Tel Aviv admite que obtuvo datos confidenciales, pero sin espiar a su aliado


Amán / corresponsal

Enésimo encontronazo entre Israel y EE.UU. De nuevo relacionado con las negociaciones nucleares con Irán. El Gobierno israelí espió las conversaciones entre las seis potencias mundiales y el país persa, y filtró los datos confidenciales a congresistas contrarios al pacto nuclear, con el objetivo de interferir en el pacto, según reveló el periódico The Wall Street Journal. Israel lo niega, pero la noticia no hace sino ahondar en la desconfianza latente entre la Administración de Barack Obama y el Gobierno de Benjamín Netanyahu.

Ha sido la intención lo que ha molestado a Washington. «Una cosa es que EE.UU. e Israel se espíen mutuamente y otra que Israel robe secretos de EE.UU. y los utilice para socavar la diplomacia estadounidense», señala un alto funcionario al periódico. Al parecer, la Casa Blanca, descubrió la maniobra cuando sus servicios secretos interceptaron comunicaciones entre oficiales israelíes que tenían «detalles que solo se podían haber obtenido en conversaciones confidenciales».

Israel niega el espionaje, pero ha dejado caer que podrían haber accedido a los datos confidenciales por otras fuentes. «Hay suficientes participantes en estas negociaciones, incluidos los iraníes», sugirió el ministro israelí de Exteriores, Avigdor Lieberman. «No estoy al tanto», dijo el líder de los republicanos, John Boehner, quien viajará en breve a Israel.
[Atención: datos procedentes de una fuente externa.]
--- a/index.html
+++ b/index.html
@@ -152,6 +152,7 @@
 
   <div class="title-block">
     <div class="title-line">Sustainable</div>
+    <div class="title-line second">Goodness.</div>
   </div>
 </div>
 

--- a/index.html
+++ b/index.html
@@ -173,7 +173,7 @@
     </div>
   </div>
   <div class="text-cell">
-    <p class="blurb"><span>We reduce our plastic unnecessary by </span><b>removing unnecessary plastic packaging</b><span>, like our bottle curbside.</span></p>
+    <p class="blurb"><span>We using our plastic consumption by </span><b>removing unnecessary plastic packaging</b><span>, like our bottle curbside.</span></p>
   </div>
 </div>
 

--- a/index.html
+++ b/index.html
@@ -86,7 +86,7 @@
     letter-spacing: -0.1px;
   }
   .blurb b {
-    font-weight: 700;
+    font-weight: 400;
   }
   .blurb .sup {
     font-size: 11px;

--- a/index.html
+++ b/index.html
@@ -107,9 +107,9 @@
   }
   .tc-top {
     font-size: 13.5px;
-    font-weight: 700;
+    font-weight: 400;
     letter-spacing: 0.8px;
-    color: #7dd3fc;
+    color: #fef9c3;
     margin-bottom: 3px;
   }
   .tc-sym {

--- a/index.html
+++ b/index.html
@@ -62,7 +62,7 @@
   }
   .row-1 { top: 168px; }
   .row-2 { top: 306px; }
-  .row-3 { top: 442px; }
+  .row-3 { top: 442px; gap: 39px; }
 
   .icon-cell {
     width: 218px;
Tel Aviv considera que la información se ha publicado para dañar «las fuertes relaciones entre los dos Estados». Y lo cierto es que nueva mella. Netanyahu irritó al Ejecutivo de Obama al intervenir en el Congreso el 3 de marzo criticando el acercamiento a Irán; indignó después rechazando la creación del Estado palestino, aunque tuvo que recular tras salir reelegido, y fue acusado de racista por sus declaraciones sobre los votantes árabes israelíes durante la jornada electoral, por lo que tuvo también que pedir perdón. Tres episodios que incrementan la desconfianza de los demócratas, con los que nunca tuvo unas relaciones fluidas. «Las palabras cuentan. Si usted dice algo diferente al cabo de dos días, ¿qué es lo que hay que creer?», ha llegado a reprochar el Departamento de Estado cuando, ganadas las elecciones, Netanyahu volvió a apoyar la creación de dos estados.

Netanyahu ya tiene los apoyos necesarios de la derecha y los ultranacionalistas para conformar un Ejecutivo con mayoría absoluta. Pero la Casa Blanca advierte que se replanteará la protección que da a Israel, utilizando su derecho a veto en la ONU para bloquear las resoluciones que le piden responsabilidades como potencia ocupante. Aunque las inquebrantables relaciones entre los dos Estados, sustentadas en el potente lobby judío estadounidense, suelen quedar por encima de las desavenencias.